"""

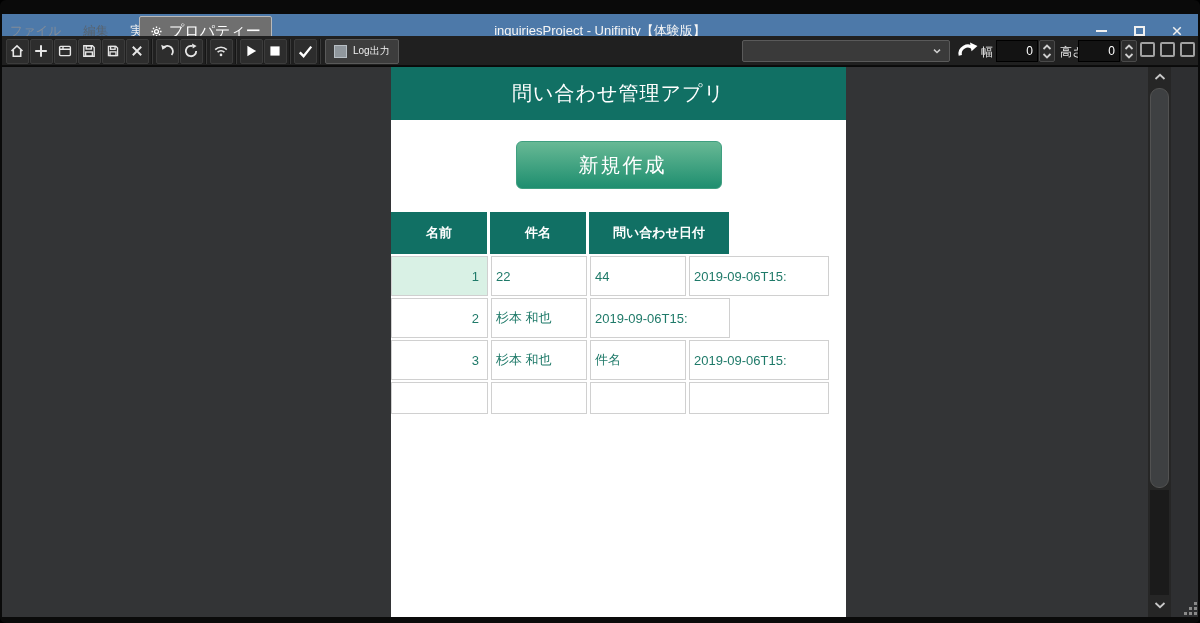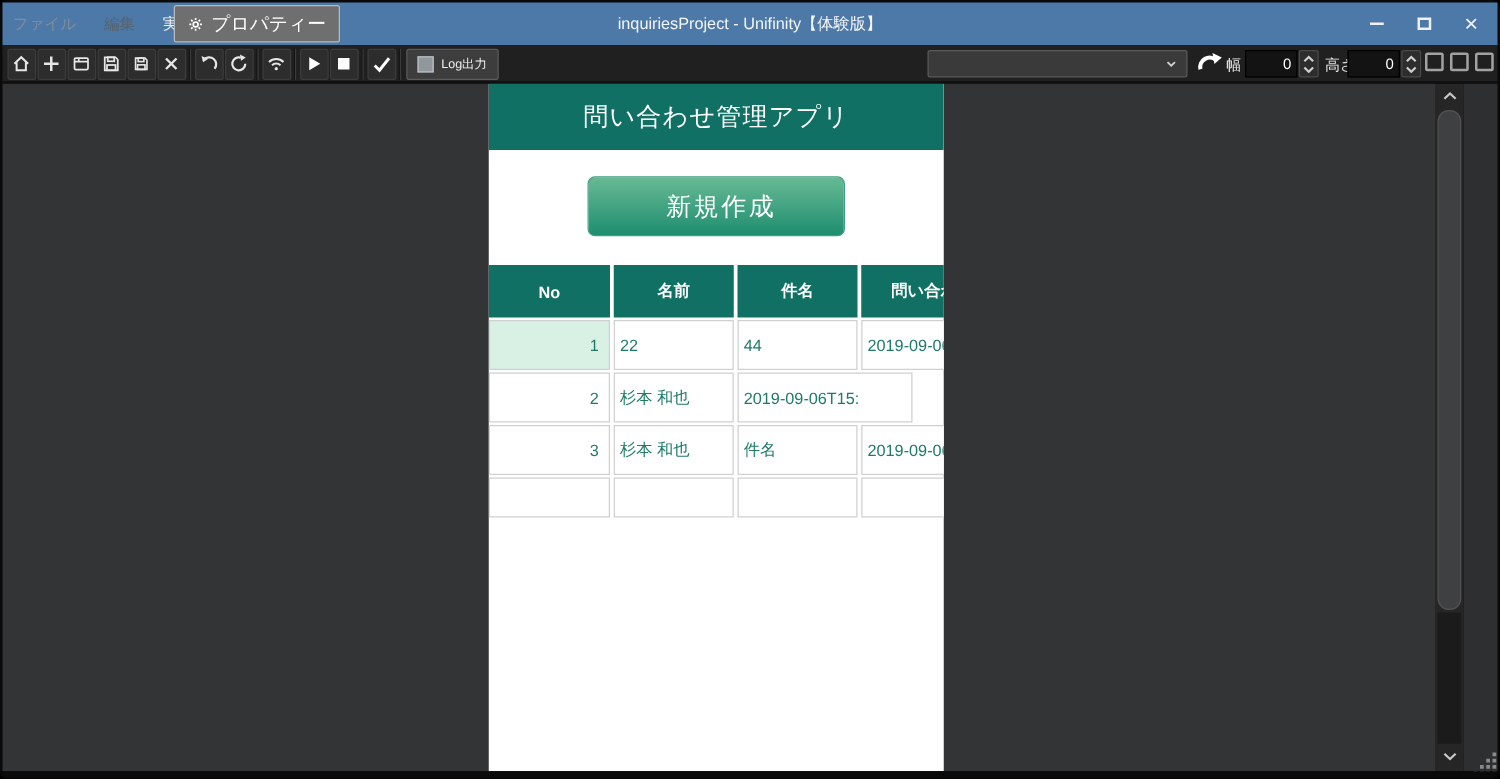--- a/index.html
+++ b/index.html
@@ -7,7 +7,7 @@
   .window{position:relative;width:1200px;height:623px;background:#0a0a0a;border-radius:6px;overflow:hidden;}
 
   
-  .titlebar{position:absolute;left:2px;top:2px;right:2px;height:34px;background:#4d79a9;}
+  .titlebar{position:absolute;left:2px;top:14px;right:2px;height:34px;background:#4d79a9;}
   .menu{position:absolute;left:8px;top:0;height:34px;display:flex;align-items:center;gap:22px;}
   .menu-item{font-size:12.5px;}
   .menu-file{color:#828c99;}

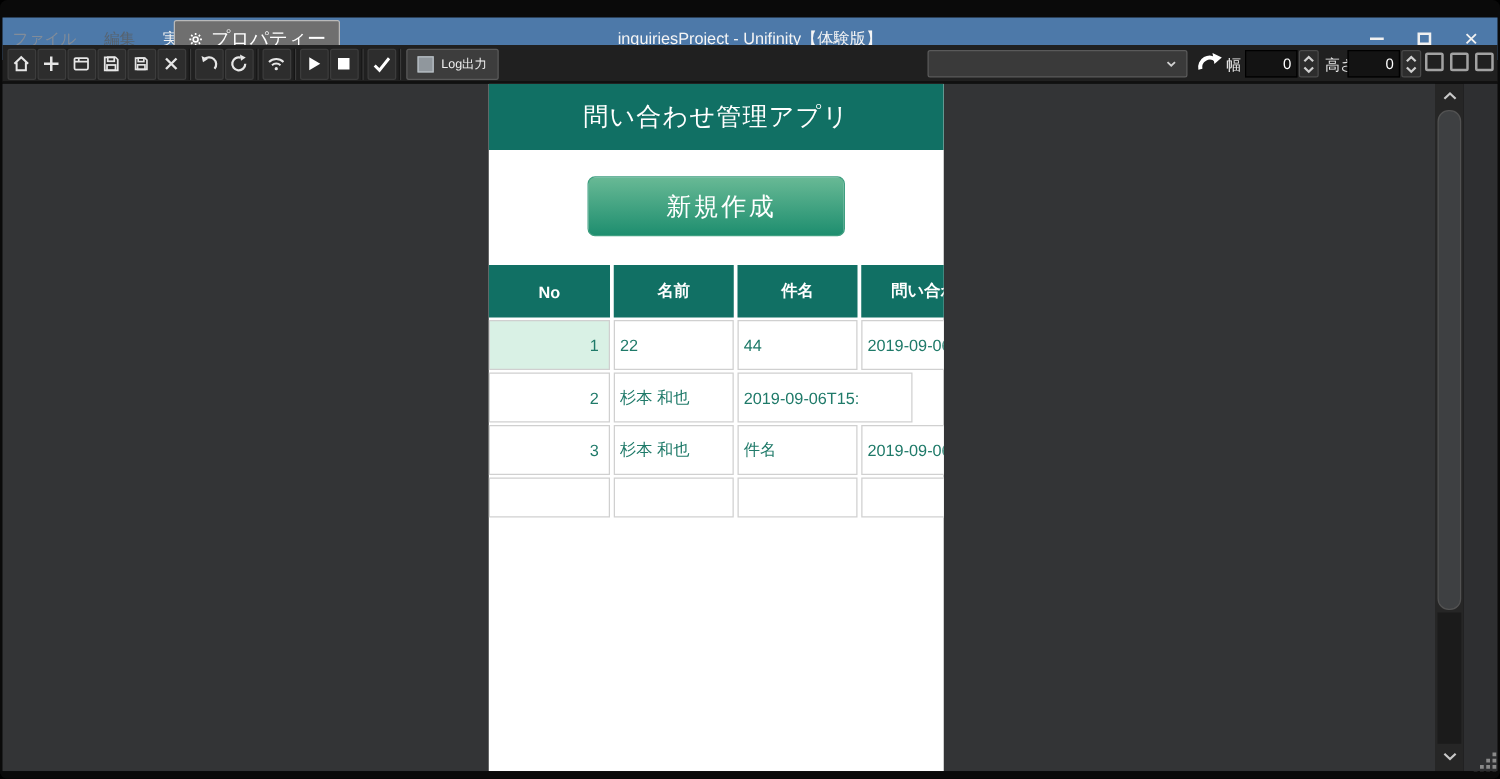--- a/index.html
+++ b/index.html
@@ -47,7 +47,7 @@
   .canvas{position:absolute;left:2px;top:67px;width:1146px;height:550px;background:#333436;overflow:hidden;}
 
   
-  .preview{position:absolute;left:389px;top:0;width:364px;height:550px;background:#fff;overflow:hidden;}
+  .preview{position:absolute;left:389px;top:0;width:455px;height:550px;background:#fff;overflow:hidden;}
   .pv-header{height:53px;background:#117064;color:#fff;font-size:20px;display:flex;align-items:center;justify-content:center;letter-spacing:1px;}
   .new-btn{display:block;margin:21px auto 0;width:206px;height:48px;border:1px solid #3f9f80;border-radius:6px;
     background:linear-gradient(#68b995,#1e8e6f);color:#fff;font-size:20px;letter-spacing:2px;padding-left:14px;}

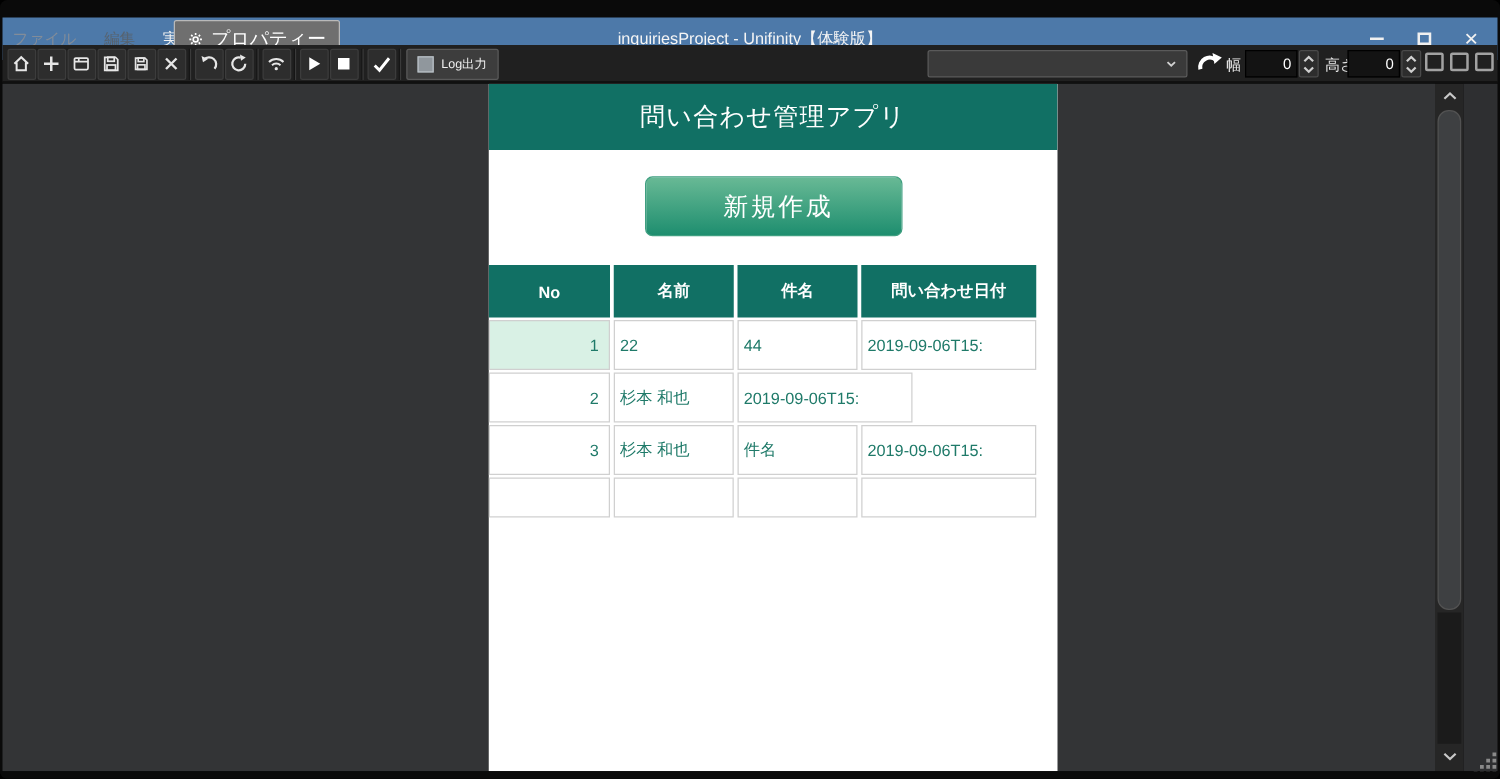--- a/index.html
+++ b/index.html
@@ -242,7 +242,6 @@
 
       <div class="table">
         <div class="trow hdr">
-          <div class="hcell c0">No</div>
           <div class="hcell c1">名前</div>
           <div class="hcell c2">件名</div>
           <div class="hcell c3">問い合わせ日付</div>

"""

Leave out the pictures and retype every line above exactly.

# Answer to this problem:
--- a/index.html
+++ b/index.html
@@ -7,7 +7,7 @@
   .window{position:relative;width:1200px;height:623px;background:#0a0a0a;border-radius:6px;overflow:hidden;}
 
   
-  .titlebar{position:absolute;left:2px;top:2px;right:2px;height:34px;background:#4d79a9;}
+  .titlebar{position:absolute;left:2px;top:14px;right:2px;height:34px;background:#4d79a9;}
   .menu{position:absolute;left:8px;top:0;height:34px;display:flex;align-items:center;gap:22px;}
   .menu-item{font-size:12.5px;}
   .menu-file{color:#828c99;}

--- a/index.html
+++ b/index.html
@@ -47,7 +47,7 @@
   .canvas{position:absolute;left:2px;top:67px;width:1146px;height:550px;background:#333436;overflow:hidden;}
 
   
-  .preview{position:absolute;left:389px;top:0;width:364px;height:550px;background:#fff;overflow:hidden;}
+  .preview{position:absolute;left:389px;top:0;width:455px;height:550px;background:#fff;overflow:hidden;}
   .pv-header{height:53px;background:#117064;color:#fff;font-size:20px;display:flex;align-items:center;justify-content:center;letter-spacing:1px;}
   .new-btn{display:block;margin:21px auto 0;width:206px;height:48px;border:1px solid #3f9f80;border-radius:6px;
     background:linear-gradient(#68b995,#1e8e6f);color:#fff;font-size:20px;letter-spacing:2px;padding-left:14px;}

--- a/index.html
+++ b/index.html
@@ -242,7 +242,6 @@
 
       <div class="table">
         <div class="trow hdr">
-          <div class="hcell c0">No</div>
           <div class="hcell c1">名前</div>
           <div class="hcell c2">件名</div>
           <div class="hcell c3">問い合わせ日付</div>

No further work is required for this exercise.